1 Peter 1:22 - 2:3
God’s elect, exiles in this world, are to be holy. They are to conduct themselves with fear. These sound fittingly pious and almost ‘churchy’ today, but what are we to do with them in real life? What do these terms mean in practice? They are perhaps not as valued as they ought to be because they are not as understood as they could be.
Thankfully in this section Peter fills out what holy living conducted in an attitude of thankful fearfulness actually looks like. He begins by explaining it in terms of the Christians relationship with his fellow believers. It is described first of all positively and then negatively and on both occasions Peter embeds his instructions with a reference to God’s indestructible and nourishing word.
So firstly positively. Holy, fearful living will translate into earnestly loving one another. That is what holy living looks like in the Christian religion. It is perhaps the greatest distinguishing hallmark that should noticeable about our churches.
In many ways this would have set the early church completely apart. Instead of attending a religious ceremony, instead of using others as service providers, be they priests or a cultic prostitute, instead of shallow and empty relationships with other worshippers, these Christians were to serve one another, in committed acts of love for one another. This gave texture to their holiness and provided evidence that they were no longer defined by the fading values and passing glories of this world, but instead by the imperishable word of God.
It was their love and the quality of their love for one another that was to demonstrate their holiness and fearful gratitude for their God given salvation. Note their love was to be earnest; that is determined and fixed in its nature, not easily put off or diminished.
And nothing has changed. The antidote to the nominalism, consumerism and emptiness that plagues many of our churches today is for love to work itself out in committed and determined acts of service for one another. Such opportunities lie before us all and could be revolutionary if we were all to play our part.
The one difference of course today is that love itself is being redefined. Peter will address such modern cultural hijackings as the letter goes on, but even here the command to love is welded to an acceptance of the truth, and the truth about ourselves is that we do not always make the right choices. Indeed, when we act according to what is right in our own eyes, we often cause untold damage to others and ourselves. Love does not mean affirming the world’s standards but applying the imperishable word of the Lord, that alone stands forever.

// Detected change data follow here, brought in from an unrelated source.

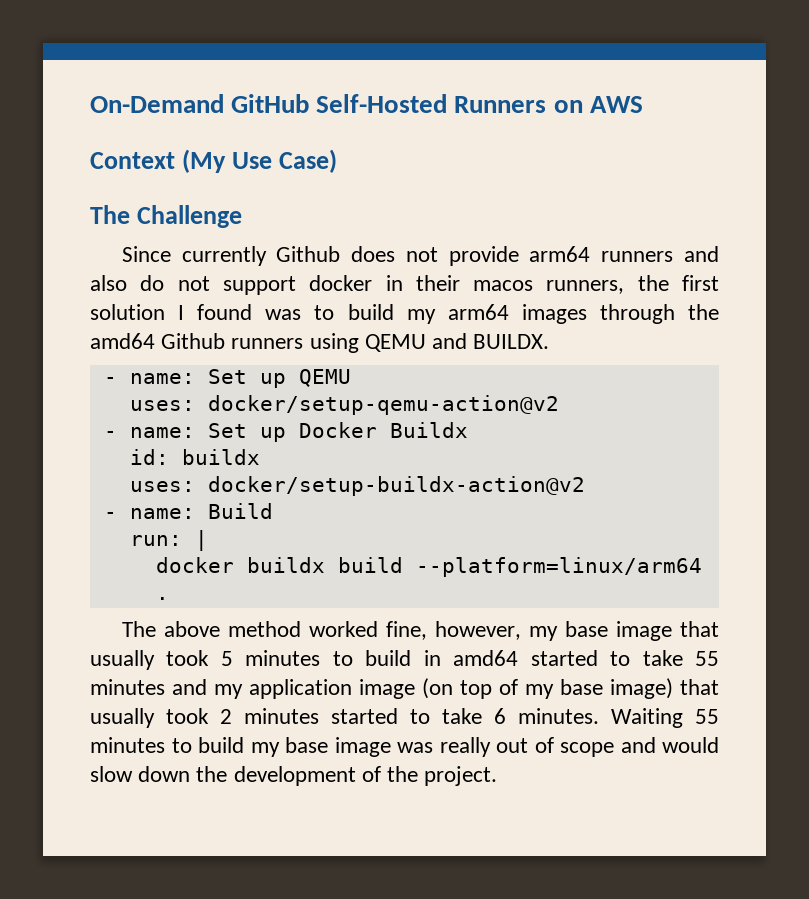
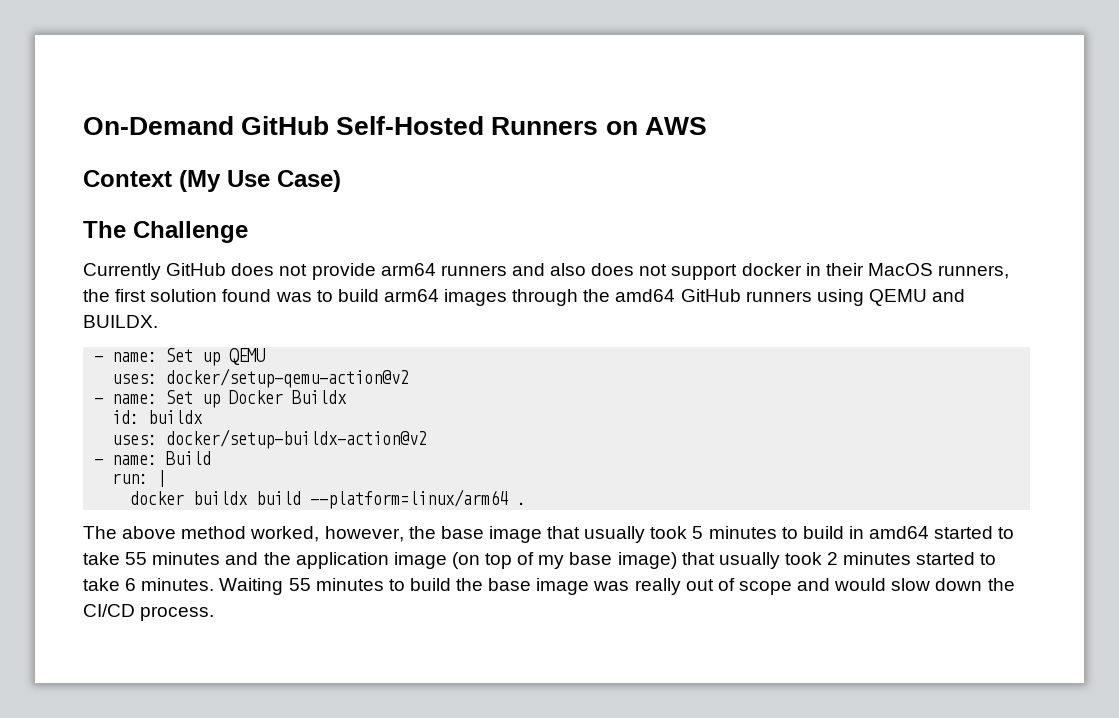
[121,246,341,266] Since currently Github -> [83,263,227,280] Currently GitHub
[140,275,165,291] do -> [591,263,635,276] does
[473,280,534,291] macos -> [867,263,933,276] MacOS
[178,305,185,320] I -> (218, 295) none
[406,309,436,324] my -> (379, 295) none
[161,333,226,349] Github -> [680,289,741,302] GitHub
[308,621,558,641] worked fine, however, my -> [250,526,436,542] worked, however, the
[214,684,243,699] my -> [263,552,291,565] the
[250,742,280,757] my -> [456,578,484,591] the
[233,766,498,786] development of the project. -> [83,604,215,621] CI/CD process.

This is what should give definition to our holiness then, positively it is an earnest love for one another.
Negatively it will seek to suppress and suffocate any damaging word. The compass of holiness is so comprehensive, it covers both our actions and our speech, for words can be just as harmful and even more toxic to our relationships than our deeds. So, Christians are to put away all expression of malice, deceit, hypocrisy, envy and slander.
They are to guard their tongue with the greatest diligence and so provide a refreshing alternative to the unwholesome ways of the world.
We talk about being a counterculture today and there is nowhere like the arena of our speech to display this. We are taught in our culture today that words are uncertain, news is fake, and talk is cheap, but the Bible puts the highest premium on our words and how we use them.
Like newborn babies we almost need to learn how to talk all over again, and we will only do this as we literally ‘drink in’ the pure spiritual milk of God’s word. It will nourish us and cause us to grow, enabling us to stand firm in God’s true grace. As God speaks to us through his word, his language, categories, insights, descriptions and transcendent truth will shape and fashion us to understand reality from his life-giving perspective.
In the life of the Christian holy fearful living makes an everyday difference to both our loves and our lips.
Blessed are you O Lord, and blessed are those who observe and keep your law: Help us to seek you with our whole heart, to delight in your commandments and to walk in the glorious liberty given us by your Son, Jesus Christ. Amen.